TASK OBJECTIVE =
Across the material below, how many lines hold the word "Allowance"? Only the number should be given.

RECORDS FOR THE EXERCISE =
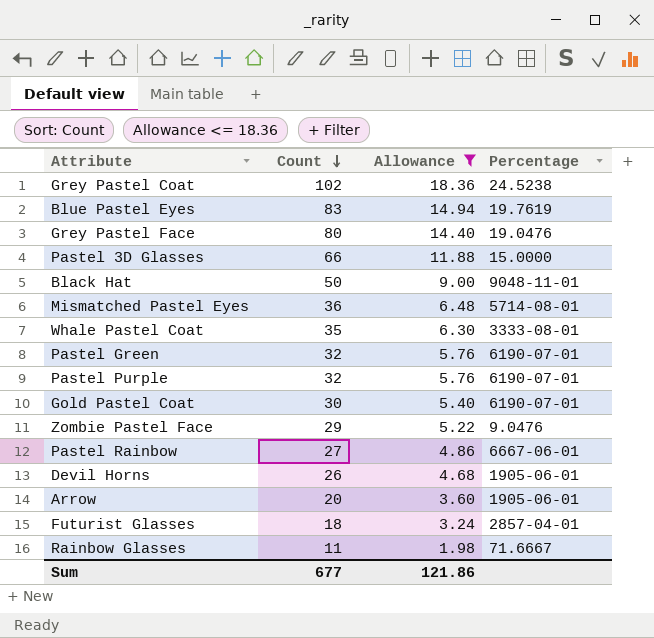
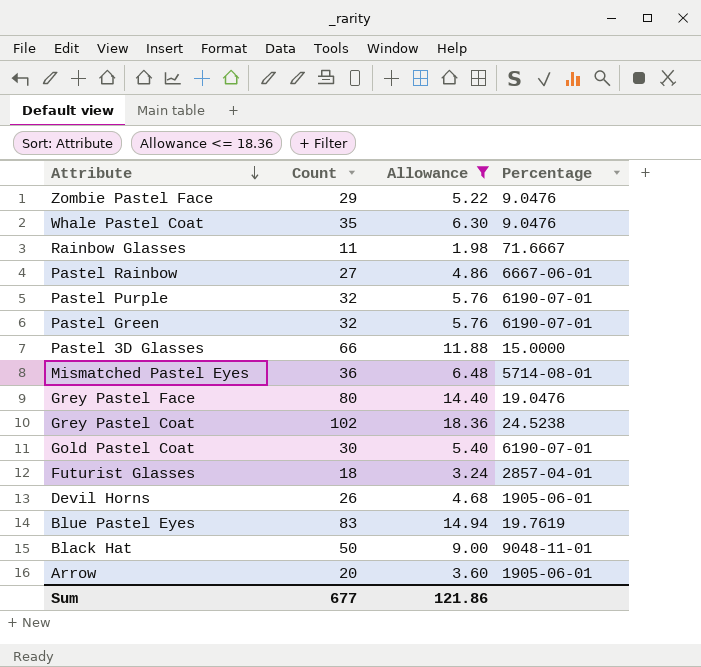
row order: Count descending -> Attribute descending
Whale Pastel Coat | Percentage: 3333-08-01 -> 9.0476

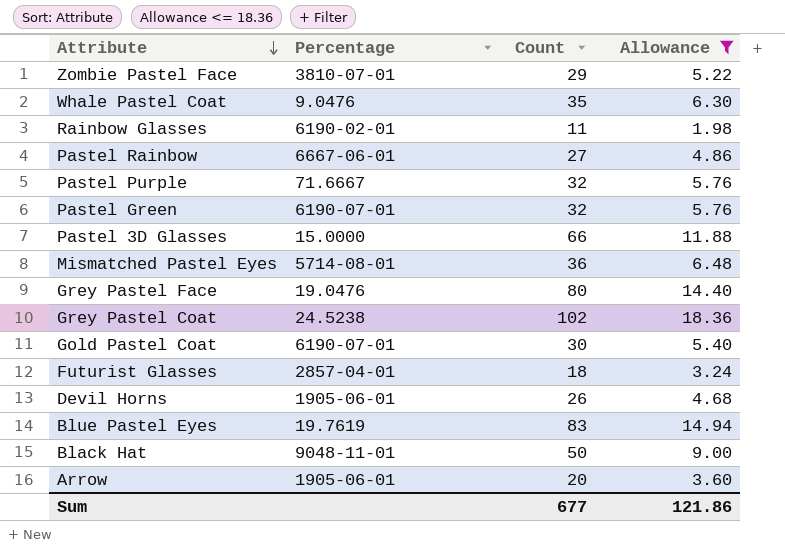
column Percentage | position: 4 -> 2
Zombie Pastel Face | Percentage: 9.0476 -> 3810-07-01
Rainbow Glasses | Percentage: 71.6667 -> 6190-02-01
Pastel Purple | Percentage: 6190-07-01 -> 71.6667

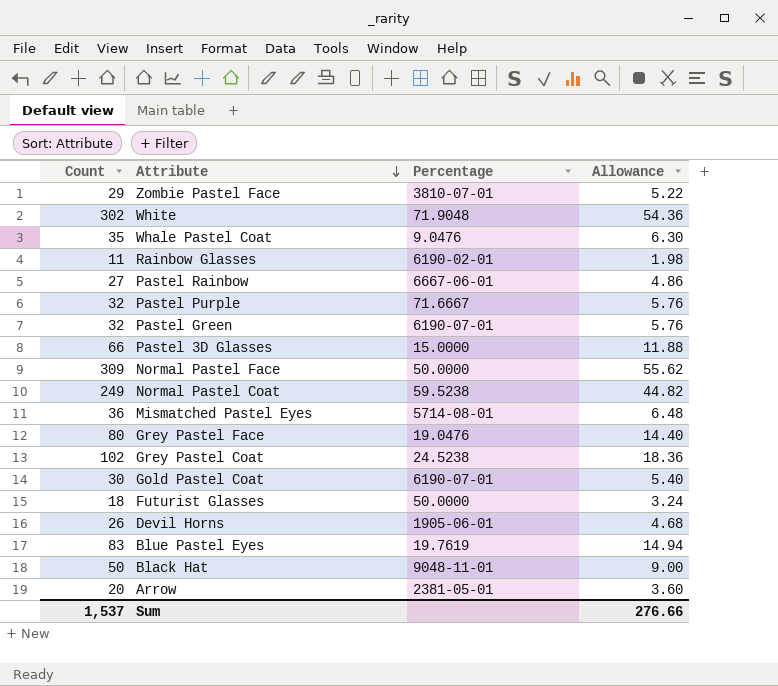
filter: Allowance <= 18.36 -> none
column Count | position: 3 -> 1
Futurist Glasses | Percentage: 2857-04-01 -> 50.0000
Arrow | Percentage: 1905-06-01 -> 2381-05-01
Sum | Count: 677 -> 1,537
Sum | Allowance: 121.86 -> 276.66

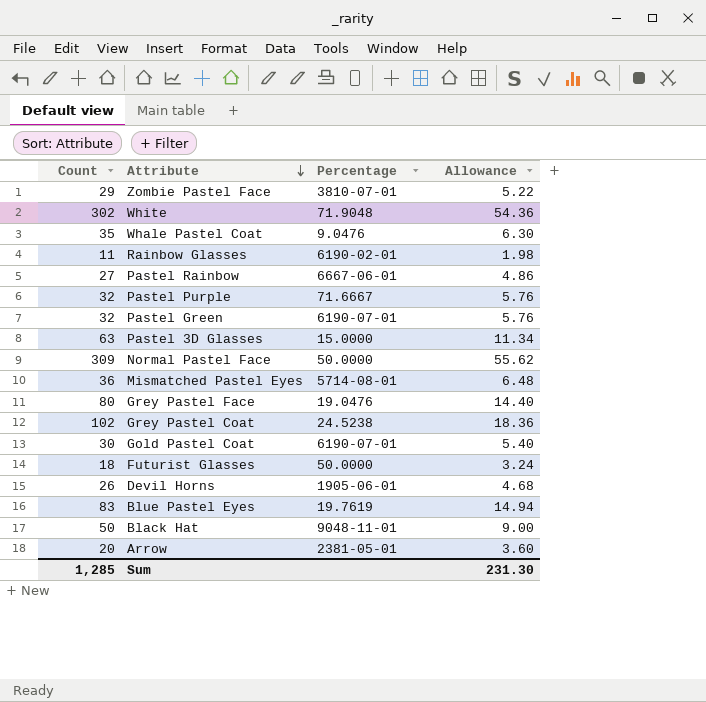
row Normal Pastel Coat: 249 | 59.5238 | 44.82 -> none
Pastel 3D Glasses | Count: 66 -> 63
Pastel 3D Glasses | Allowance: 11.88 -> 11.34
Sum | Count: 1,537 -> 1,285
Sum | Allowance: 276.66 -> 231.30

TASK RESPONSE =
4